3.7. Deep learning thus far cannot inherently distinguish causation from correlation
It is not at all clear that agents have to be able to do that in order to be considered “intelligent”. Humans often can’t do it (superstition). It appears that the ability to form hypotheses about plausible causation, based on sequences of observations, is very often good enough.
3.8. Deep learning presumes a largely stable world, in ways that may be problematic
A great point, but not to the extent Dr. Marcus seems to be making it. Humans have trouble overriding previously learned, strong beliefs, too. But it’s true, vanilla Deep Learning has no mechanism to override learnings or re-learn selectively. There’s a lot of promising work around model structure learning and structure optimization that may address this issue in the future.
3.9. Deep learning thus far works well as an approximation, but its answers often cannot fully be trusted
As are humans’ answers. The net error rate does not seem to be the problem here. Being able to construct adversarial examples due to overfitting models is a real problem though and points indeed towards fundamental problems with overfitting, so overall a fair point.
3.10. Deep learning thus far is difficult to engineer with
Again, a fair point. Deep Learning tools have evolved a lot, and the amount of work required to train and use rather straightforward models isn’t daunting anymore. But there are indeed inherent challenges with debuggability.

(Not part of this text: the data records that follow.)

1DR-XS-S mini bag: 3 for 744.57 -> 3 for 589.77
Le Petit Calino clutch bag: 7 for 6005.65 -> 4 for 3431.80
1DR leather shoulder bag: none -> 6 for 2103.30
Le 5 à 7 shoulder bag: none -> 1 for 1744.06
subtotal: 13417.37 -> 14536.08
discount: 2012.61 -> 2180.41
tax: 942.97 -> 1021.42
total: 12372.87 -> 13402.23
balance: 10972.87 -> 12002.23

Dr. Marcus doesn’t touch on a bunch of other, in my opinion important issues of Deep Learning that makes it challenging to use even as a component of Reinforcement Learning systems:

  • No first-class representation of uncertainty, and therefore no explicit processing thereof. However, representation of uncertainty is obviously crucially important for building agents that need to decide between actions.
  • No concept of a “belief” or a “hypothesis”. If one accepts that agents make inferences about their environment, one needs to have these concepts covered.
  • No clear measure of model complexity, no clear process of model optimization, and therefore difficulty to directly and efficiently address the accuracy/complexity tradeoff.

I do agree with Dr. Marcus about the dangers of overhyping the state of the art, and the necessity to develop techniques for robust unsupervised learning, in particular in the context of Reinforcement Learning.

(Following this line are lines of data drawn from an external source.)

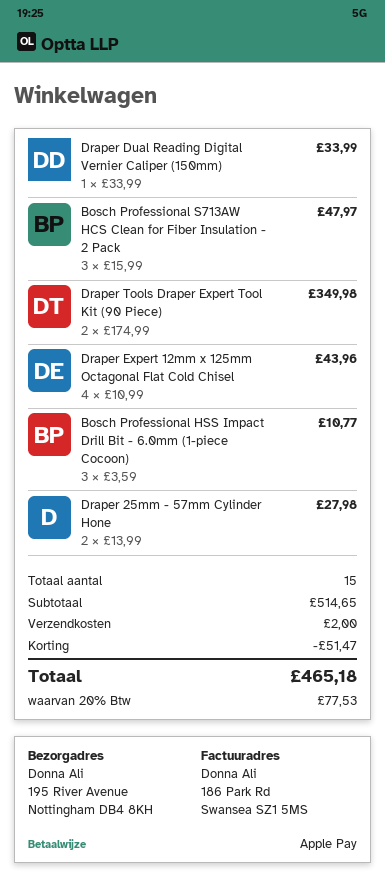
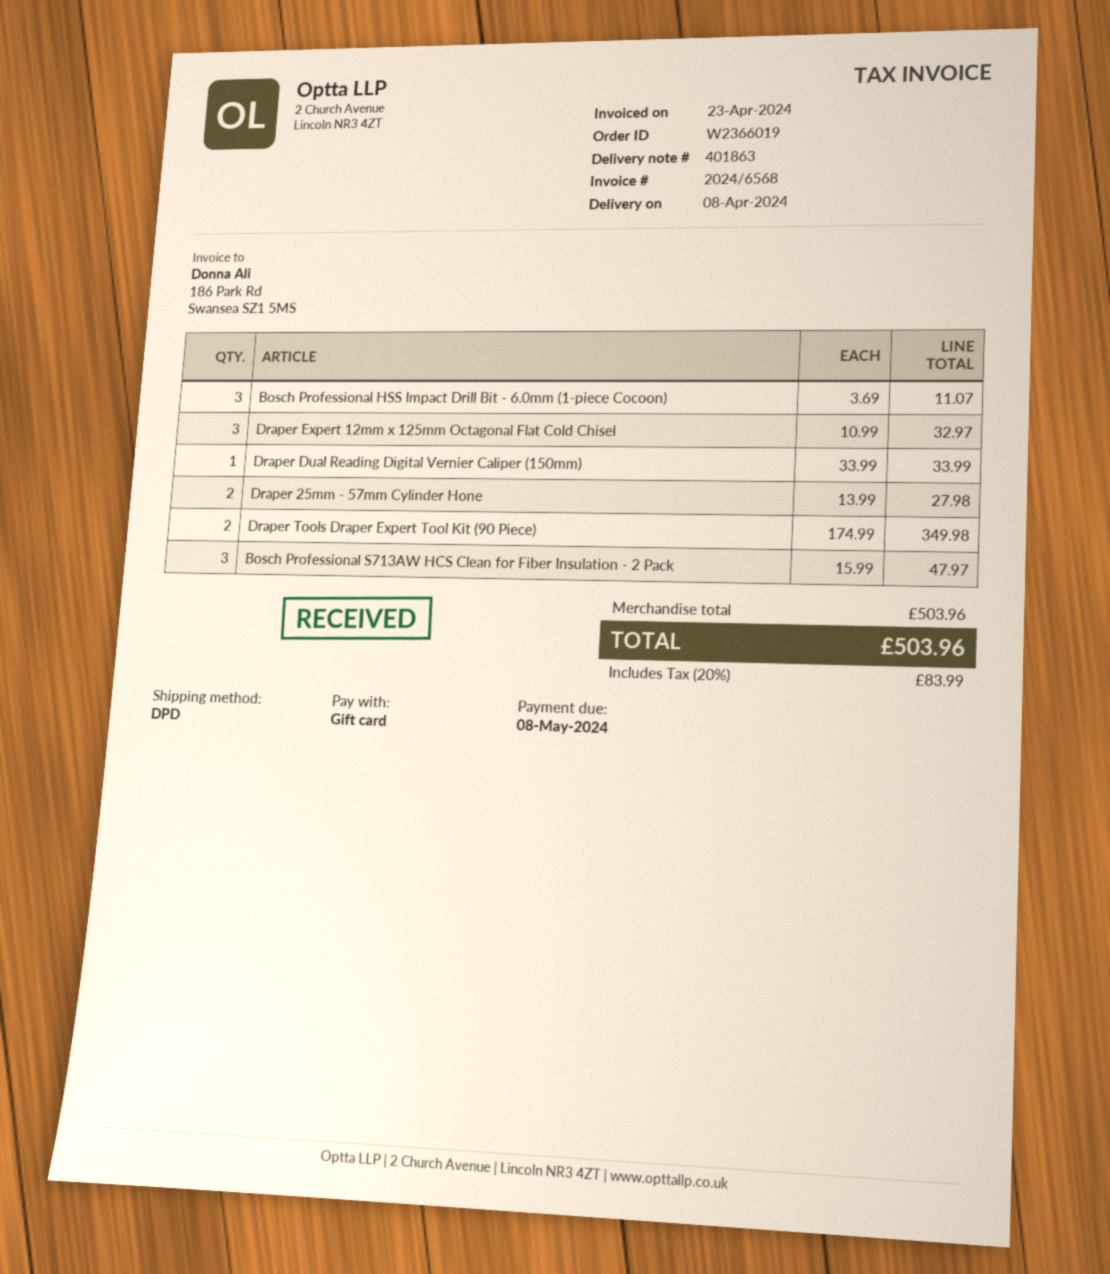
payment method: Apple Pay -> gift card
Draper Expert 12mm x 125mm Octagonal Flat Cold Chisel: 4 x 10.99 = 43.96 -> 3 x 10.99 = 32.97
Bosch Professional HSS Impact Drill Bit - 6.0mm (1-piece Cocoon): 3 x 3.59 = 10.77 -> 3 x 3.69 = 11.07
subtotal: 514.65 -> 503.96
discount: 51.47 -> none
shipping: 2.00 -> none
tax: 20% = 77.53 -> 20% = 83.99
total: 465.18 -> 503.96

Also agree, to my earlier point, that models that can act upon the environment are essential. These models should probably be constructed bottom up, from basic movements and kinetics on up. In my opinion, a lot of human knowledge can be mapped onto concepts of location and kinetics (derivative(s) of location), and those can ultimately be mapped onto proprioception.

Model structure learning and model optimization is IMHO a required component here.

I hope these thoughts were useful. Comments are welcome and appreciated.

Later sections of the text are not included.